→ What the exercise asks
Except for the pictures, write out all the records that follow exactly.

[[ Records provided open ]]

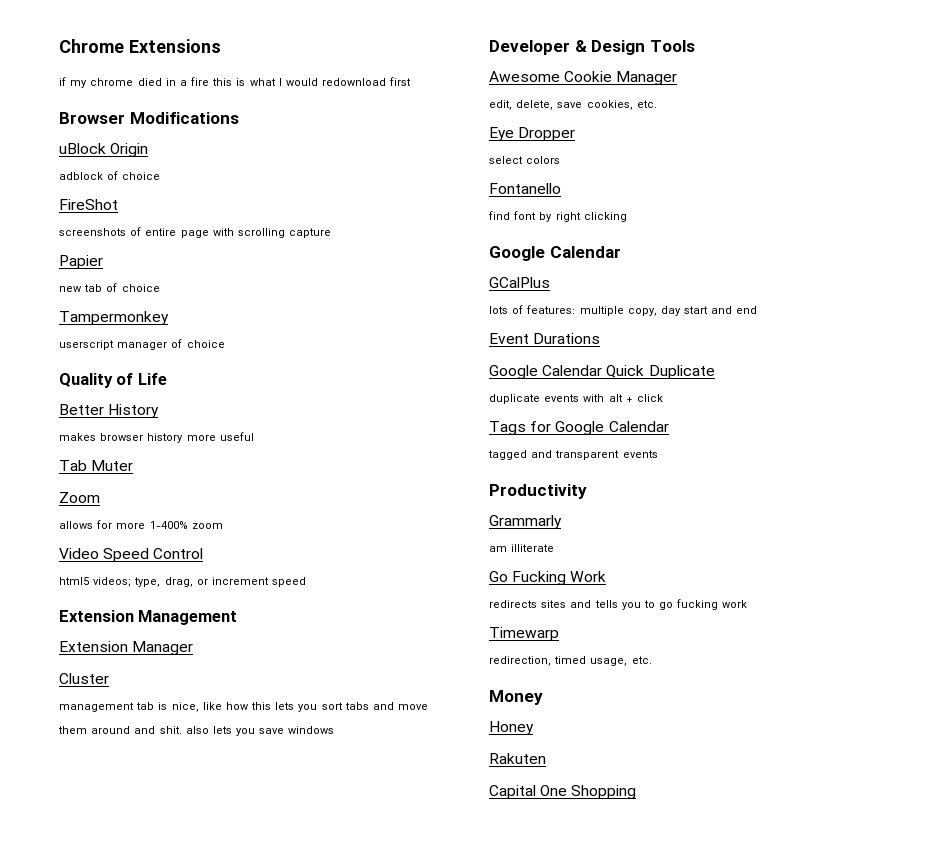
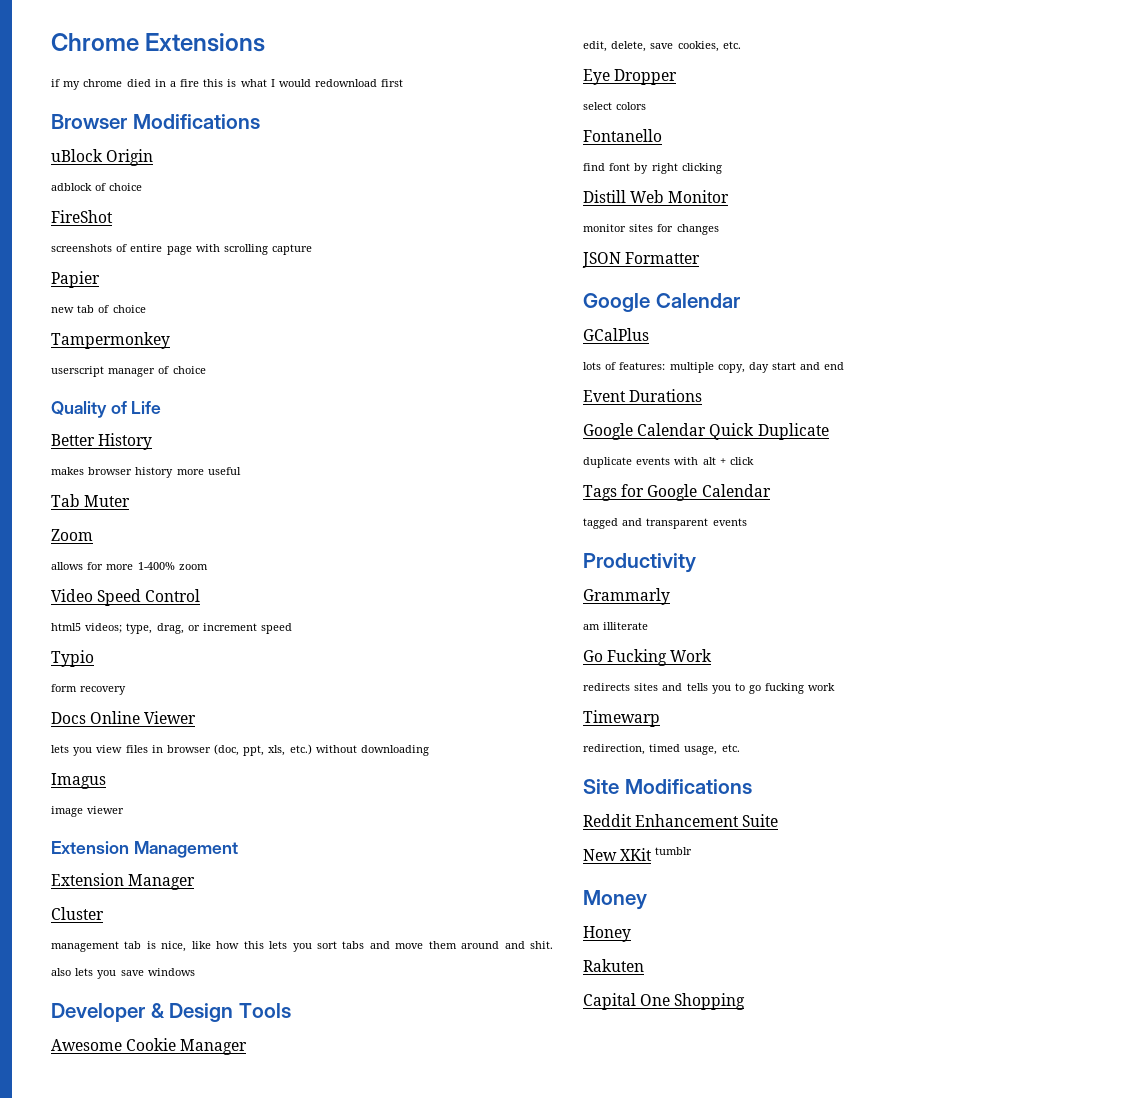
+ Typio
+ form recovery
+ Docs Online Viewer
+ lets you view files in browser (doc, ppt, xls, etc.) without downloading
+ Imagus
+ image viewer
+ Distill Web Monitor
+ monitor sites for changes
+ JSON Formatter
+ Site Modifications
+ Reddit Enhancement Suite
+ New XKit tumblr

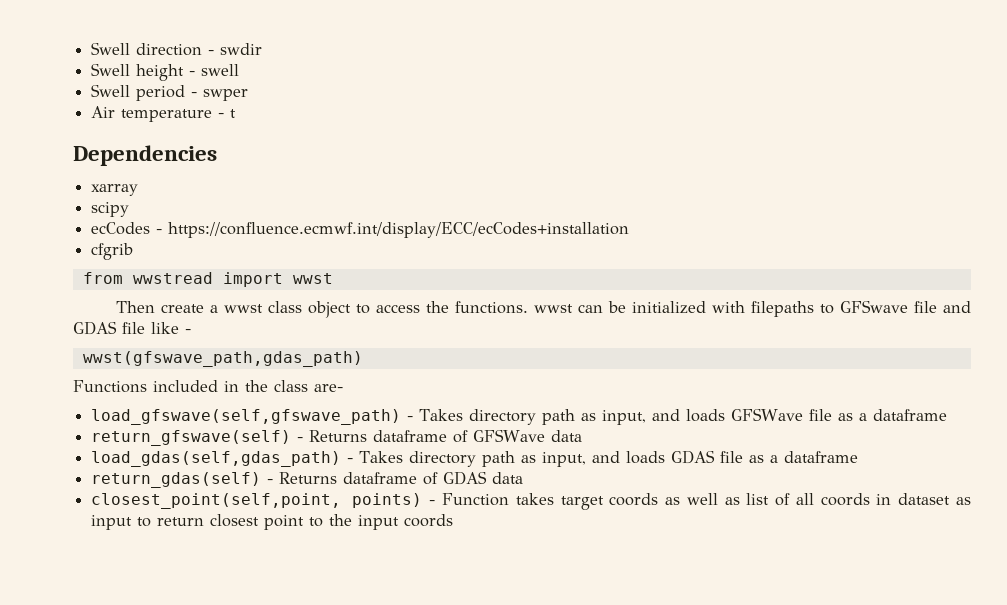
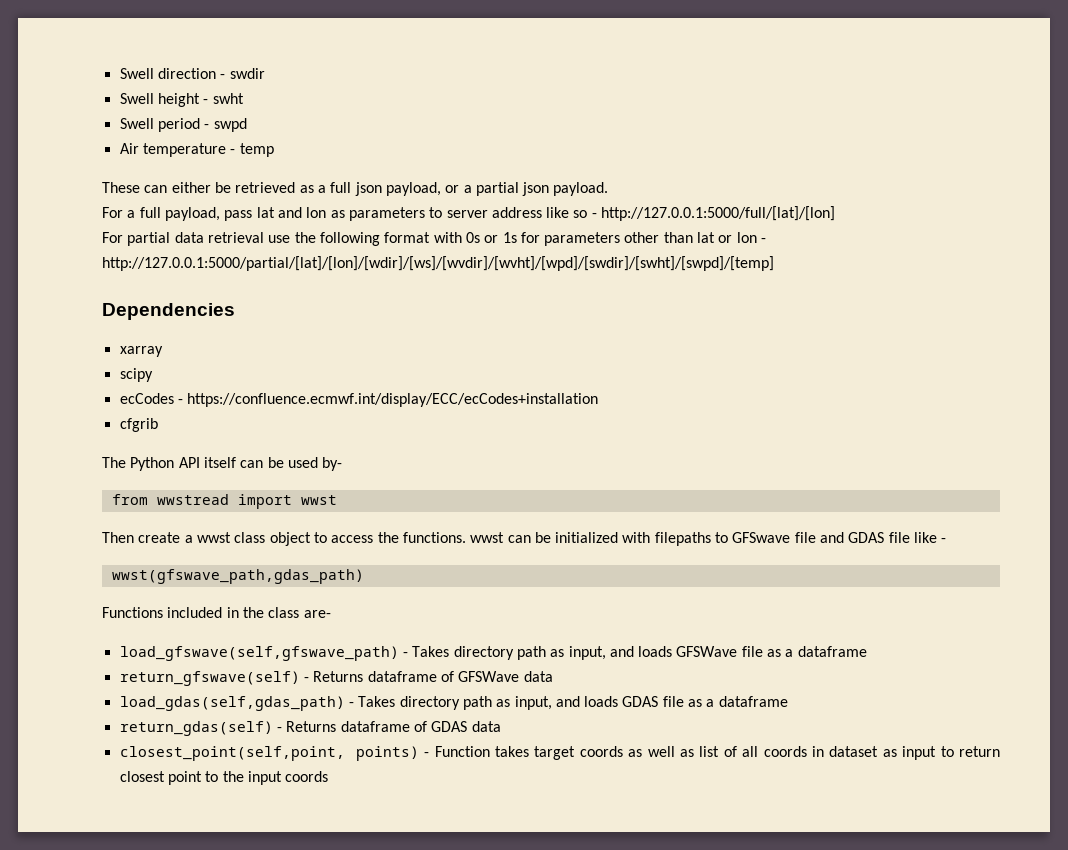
- Swell height - swell
+ Swell height - swht
- Swell period - swper
+ Swell period - swpd
- Air temperature - t
+ Air temperature - temp
+ These can either be retrieved as a full json payload, or a partial json payload.
+ For a full payload, pass lat and lon as parameters to server address like so - http://127.0.0.1:5000/full/[lat]/[lon]
+ For partial data retrieval use the following format with 0s or 1s for parameters other than lat or lon - http://127.0.0.1:5000/partial/[lat]/[lon]/[wdir]/[ws]/[wvdir]/[wvht]/[wpd]/[swdir]/[swht]/[swpd]/[temp]
+ The Python API itself can be used by-

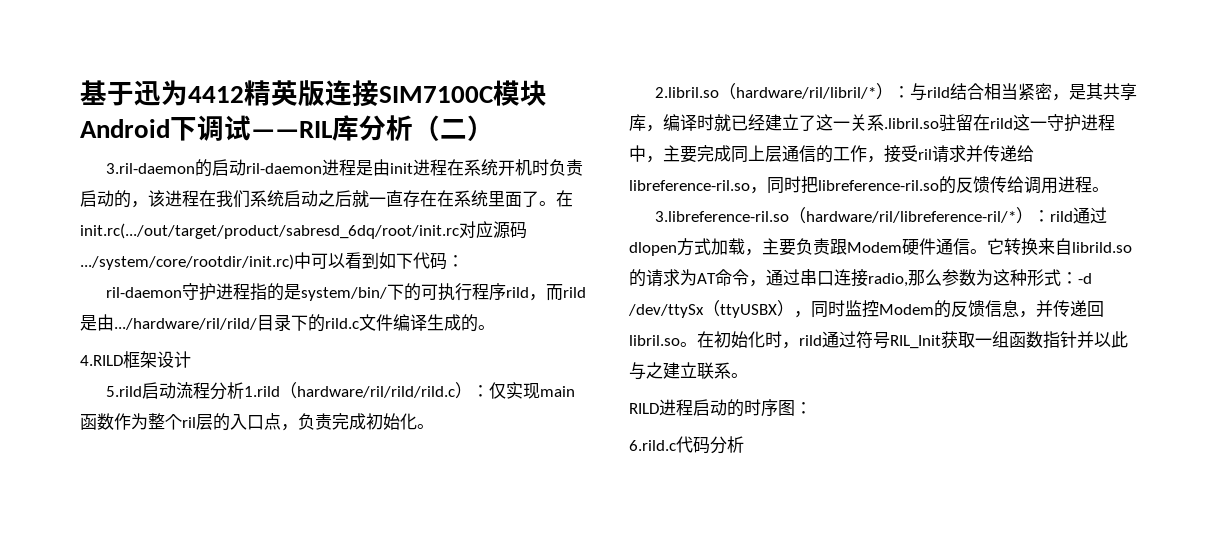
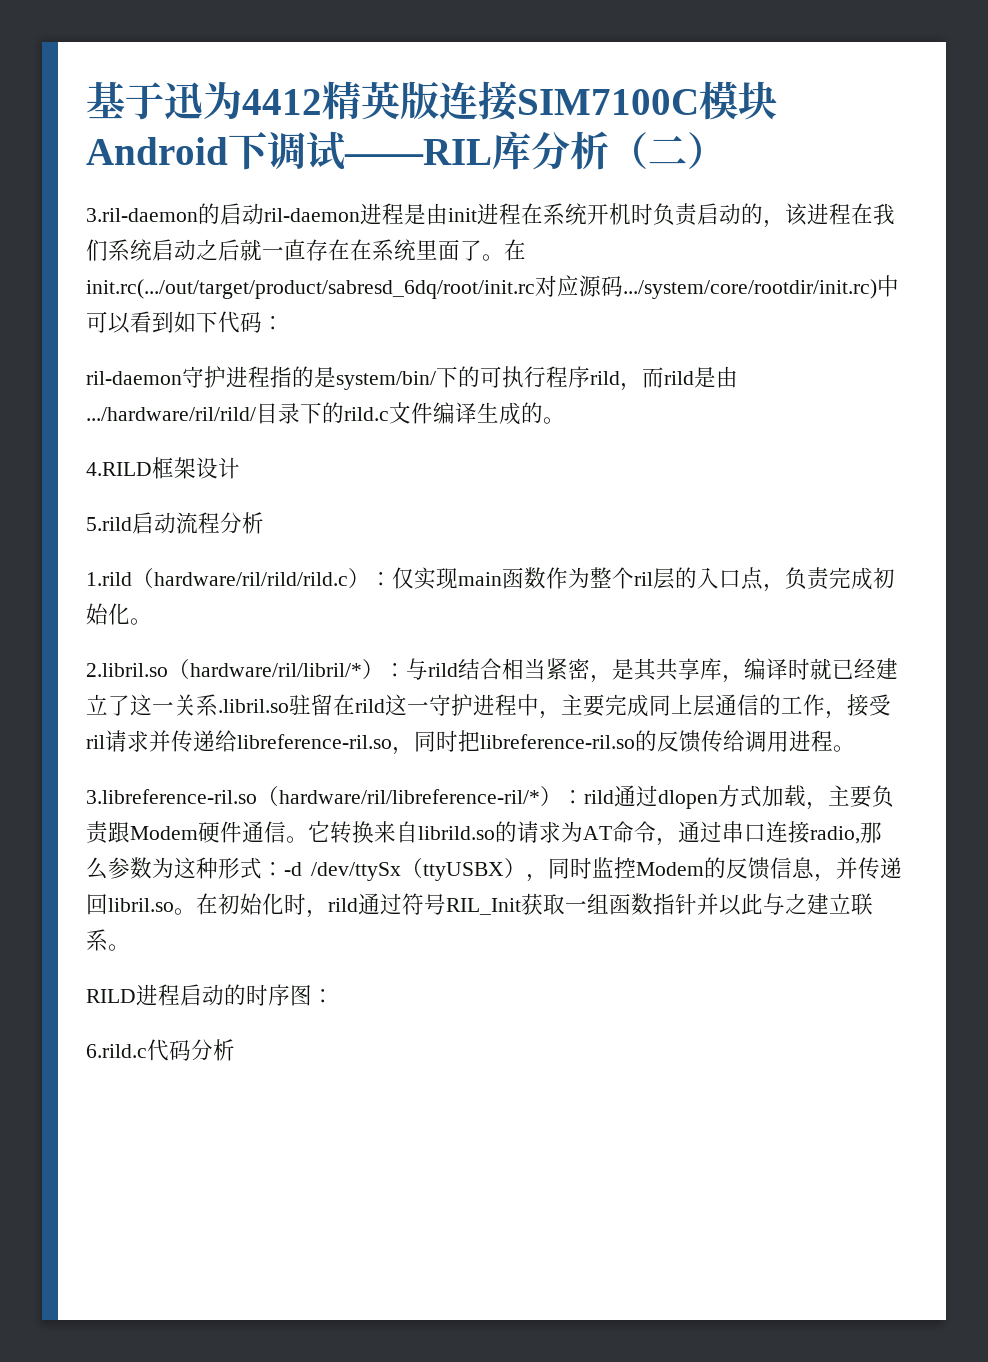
- 5.rild启动流程分析1.rild（hardware/ril/rild/rild.c）：仅实现main函数作为整个ril层的入口点，负责完成初始化。
+ 5.rild启动流程分析
+ 1.rild（hardware/ril/rild/rild.c）：仅实现main函数作为整个ril层的入口点，负责完成初始化。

[[ Records provided closed ]]

→ Answer
+ Typio
+ form recovery
+ Docs Online Viewer
+ lets you view files in browser (doc, ppt, xls, etc.) without downloading
+ Imagus
+ image viewer
+ Distill Web Monitor
+ monitor sites for changes
+ JSON Formatter
+ Site Modifications
+ Reddit Enhancement Suite
+ New XKit tumblr

- Swell height - swell
+ Swell height - swht
- Swell period - swper
+ Swell period - swpd
- Air temperature - t
+ Air temperature - temp
+ These can either be retrieved as a full json payload, or a partial json payload.
+ For a full payload, pass lat and lon as parameters to server address like so - http://127.0.0.1:5000/full/[lat]/[lon]
+ For partial data retrieval use the following format with 0s or 1s for parameters other than lat or lon - http://127.0.0.1:5000/partial/[lat]/[lon]/[wdir]/[ws]/[wvdir]/[wvht]/[wpd]/[swdir]/[swht]/[swpd]/[temp]
+ The Python API itself can be used by-

- 5.rild启动流程分析1.rild（hardware/ril/rild/rild.c）：仅实现main函数作为整个ril层的入口点，负责完成初始化。
+ 5.rild启动流程分析
+ 1.rild（hardware/ril/rild/rild.c）：仅实现main函数作为整个ril层的入口点，负责完成初始化。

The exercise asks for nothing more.